> **Work to complete**:
Working from the records below, repeat exactly the lines starting at the line that contains "2인 | PRODUCT_PRICE: 21,000 -> 20,000" and ending at the line that contains "1인 | Exposure: 65,000 -> 50,000", inclusive.
### Entries shown ###
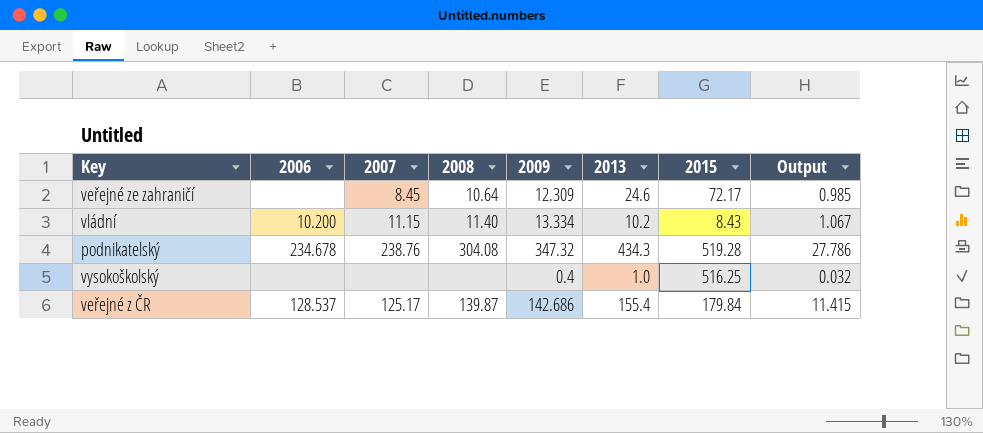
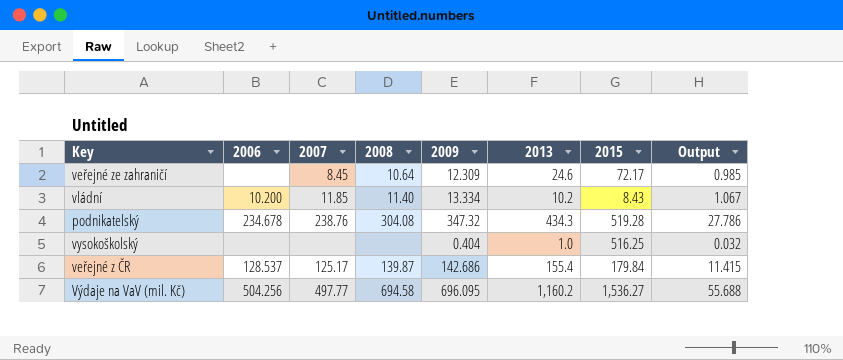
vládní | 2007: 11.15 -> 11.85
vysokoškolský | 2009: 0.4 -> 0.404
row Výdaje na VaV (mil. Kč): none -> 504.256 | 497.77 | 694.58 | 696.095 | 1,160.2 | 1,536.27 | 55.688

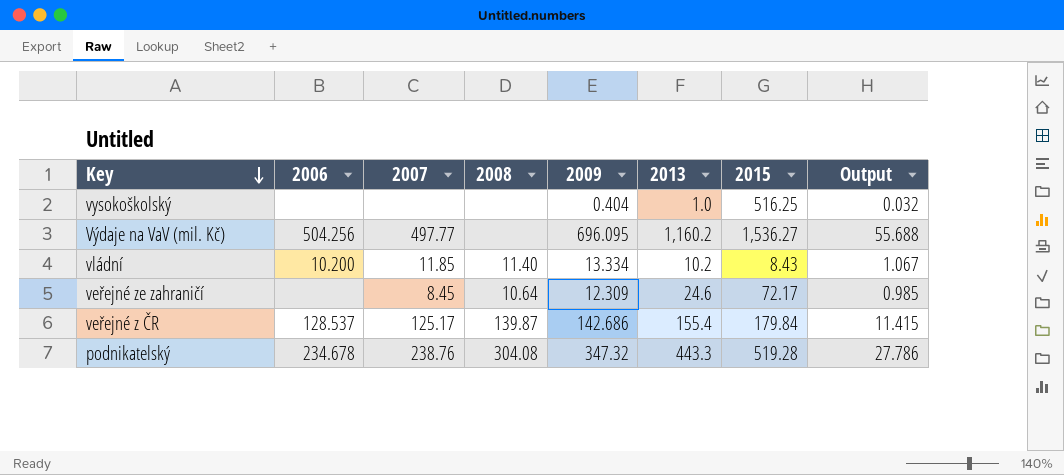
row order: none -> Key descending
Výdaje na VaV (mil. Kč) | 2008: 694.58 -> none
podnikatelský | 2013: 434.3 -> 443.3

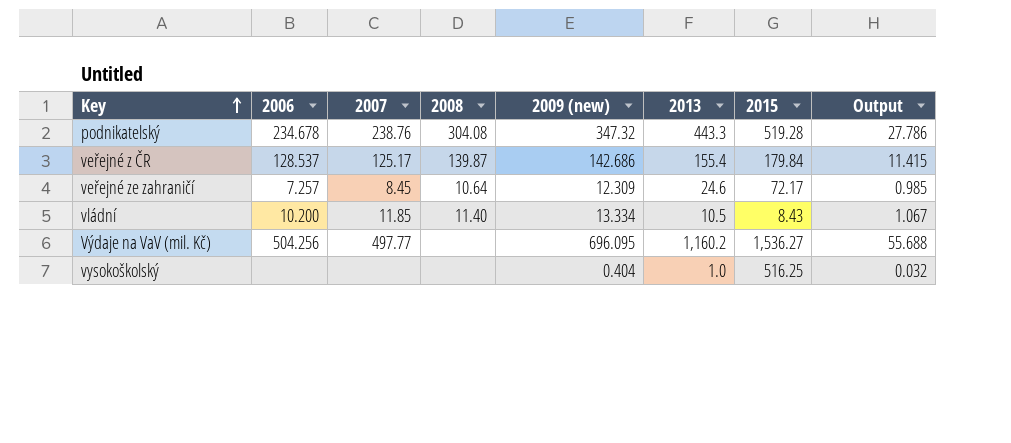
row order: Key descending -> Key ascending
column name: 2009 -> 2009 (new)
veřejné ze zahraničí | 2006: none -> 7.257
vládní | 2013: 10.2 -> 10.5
###
### Entries shown ###
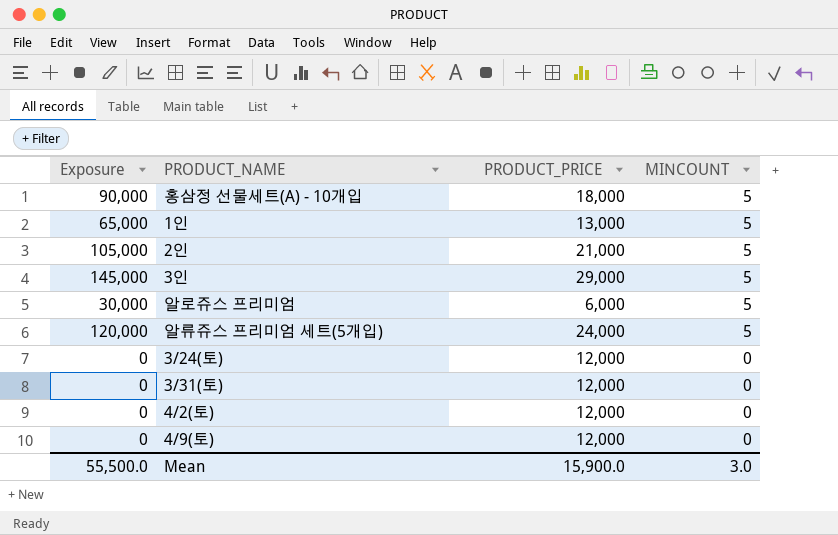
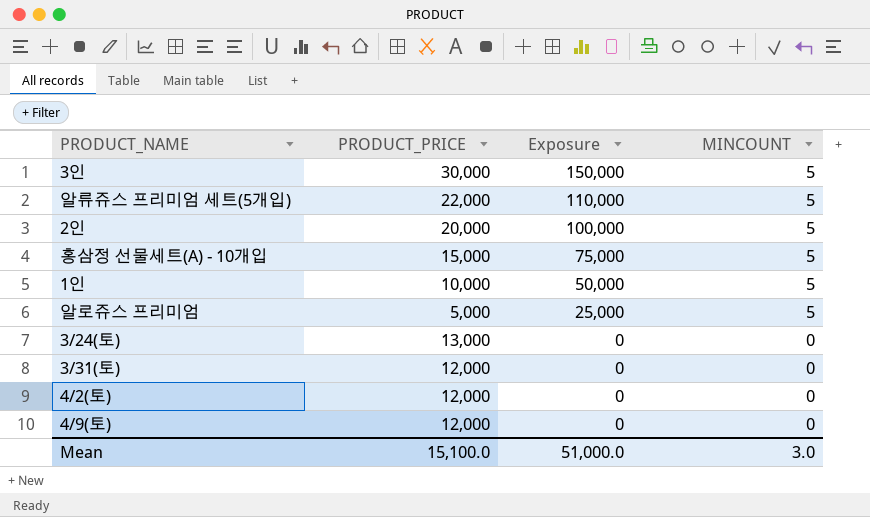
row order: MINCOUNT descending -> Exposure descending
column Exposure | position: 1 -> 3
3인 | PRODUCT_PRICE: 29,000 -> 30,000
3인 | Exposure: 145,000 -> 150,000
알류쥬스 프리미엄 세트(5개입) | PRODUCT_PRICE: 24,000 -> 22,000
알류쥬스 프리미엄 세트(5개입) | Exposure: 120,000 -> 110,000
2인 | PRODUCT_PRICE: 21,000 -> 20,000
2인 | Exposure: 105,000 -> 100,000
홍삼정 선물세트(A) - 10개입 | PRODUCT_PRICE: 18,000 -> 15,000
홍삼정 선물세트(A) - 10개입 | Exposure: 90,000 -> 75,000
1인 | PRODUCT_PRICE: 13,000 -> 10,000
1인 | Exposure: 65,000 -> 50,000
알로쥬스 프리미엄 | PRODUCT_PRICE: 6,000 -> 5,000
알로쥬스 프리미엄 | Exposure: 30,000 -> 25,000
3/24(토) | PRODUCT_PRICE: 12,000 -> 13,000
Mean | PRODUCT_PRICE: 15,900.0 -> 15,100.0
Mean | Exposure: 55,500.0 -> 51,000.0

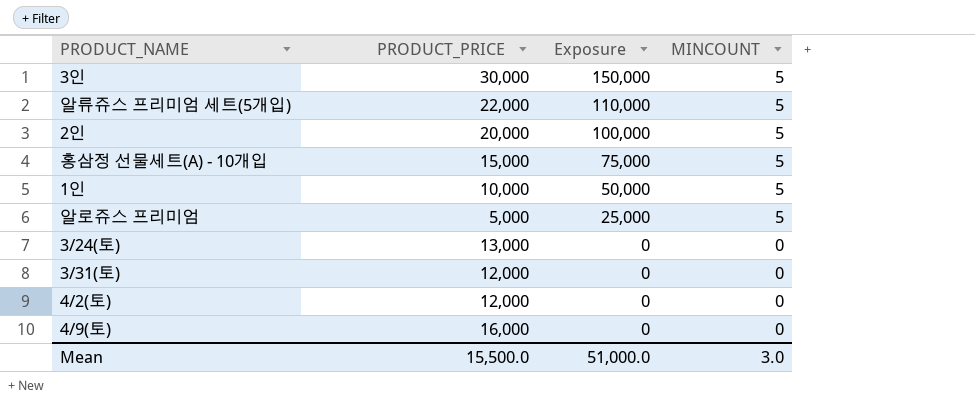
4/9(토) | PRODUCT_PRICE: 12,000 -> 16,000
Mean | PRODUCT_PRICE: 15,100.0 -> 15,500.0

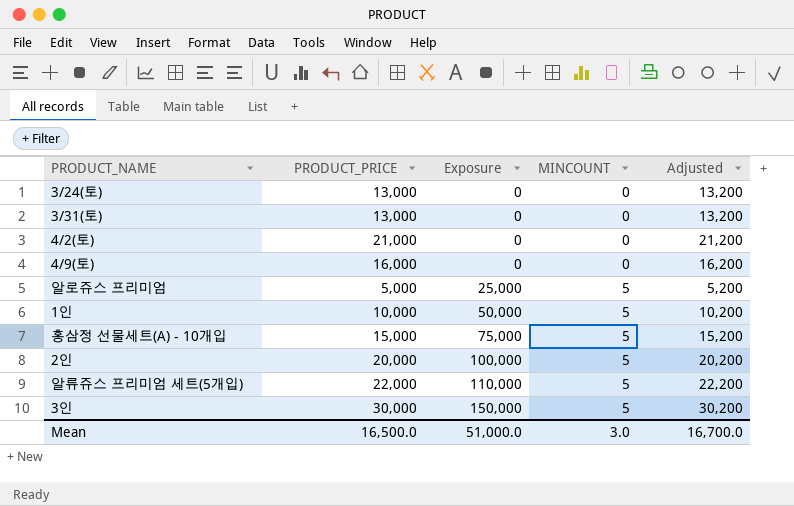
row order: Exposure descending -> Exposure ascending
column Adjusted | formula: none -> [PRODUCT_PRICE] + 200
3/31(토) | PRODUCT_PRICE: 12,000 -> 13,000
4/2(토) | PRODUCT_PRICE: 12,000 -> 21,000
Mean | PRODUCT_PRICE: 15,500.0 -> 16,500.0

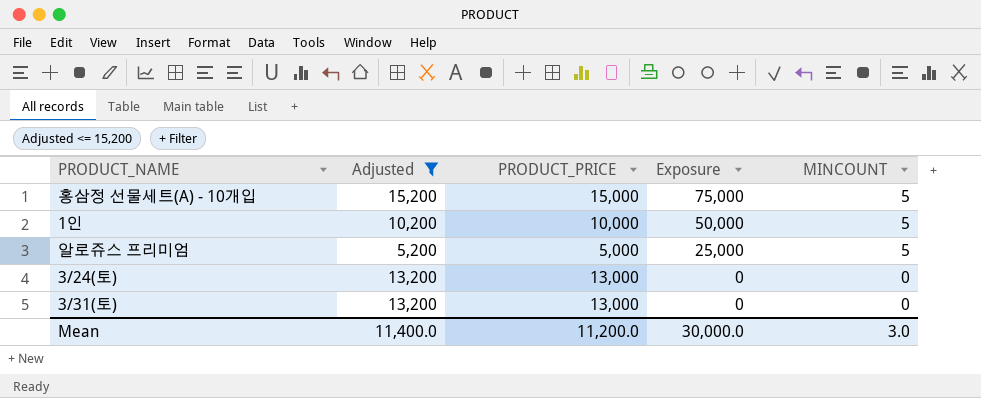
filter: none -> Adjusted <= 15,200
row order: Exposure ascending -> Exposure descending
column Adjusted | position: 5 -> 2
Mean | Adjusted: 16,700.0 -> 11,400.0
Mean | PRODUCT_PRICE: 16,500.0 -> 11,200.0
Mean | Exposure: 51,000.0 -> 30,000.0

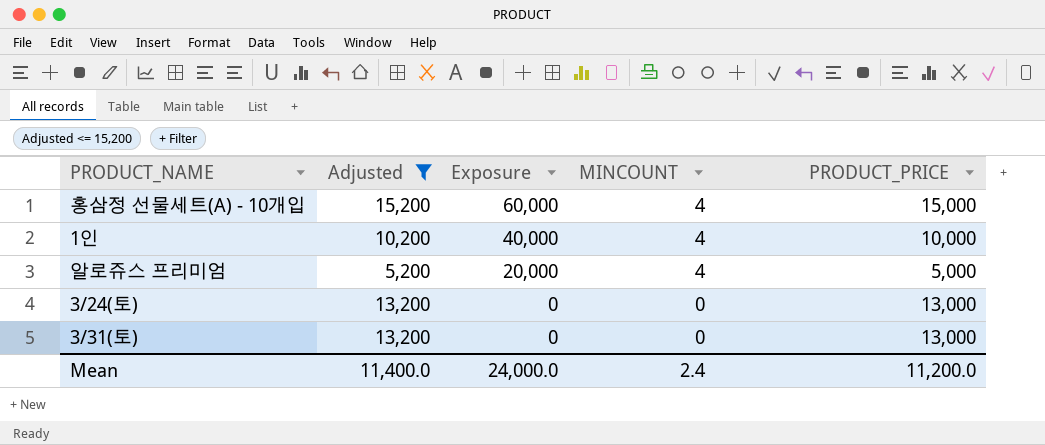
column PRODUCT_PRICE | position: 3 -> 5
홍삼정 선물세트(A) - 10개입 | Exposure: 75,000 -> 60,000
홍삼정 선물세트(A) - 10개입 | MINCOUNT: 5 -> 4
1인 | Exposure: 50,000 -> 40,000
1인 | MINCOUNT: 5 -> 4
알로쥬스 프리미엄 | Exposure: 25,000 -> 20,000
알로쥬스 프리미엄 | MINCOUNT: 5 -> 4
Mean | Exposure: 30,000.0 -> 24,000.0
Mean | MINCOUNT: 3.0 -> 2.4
###
> **Answer**:
2인 | PRODUCT_PRICE: 21,000 -> 20,000
2인 | Exposure: 105,000 -> 100,000
홍삼정 선물세트(A) - 10개입 | PRODUCT_PRICE: 18,000 -> 15,000
홍삼정 선물세트(A) - 10개입 | Exposure: 90,000 -> 75,000
1인 | PRODUCT_PRICE: 13,000 -> 10,000
1인 | Exposure: 65,000 -> 50,000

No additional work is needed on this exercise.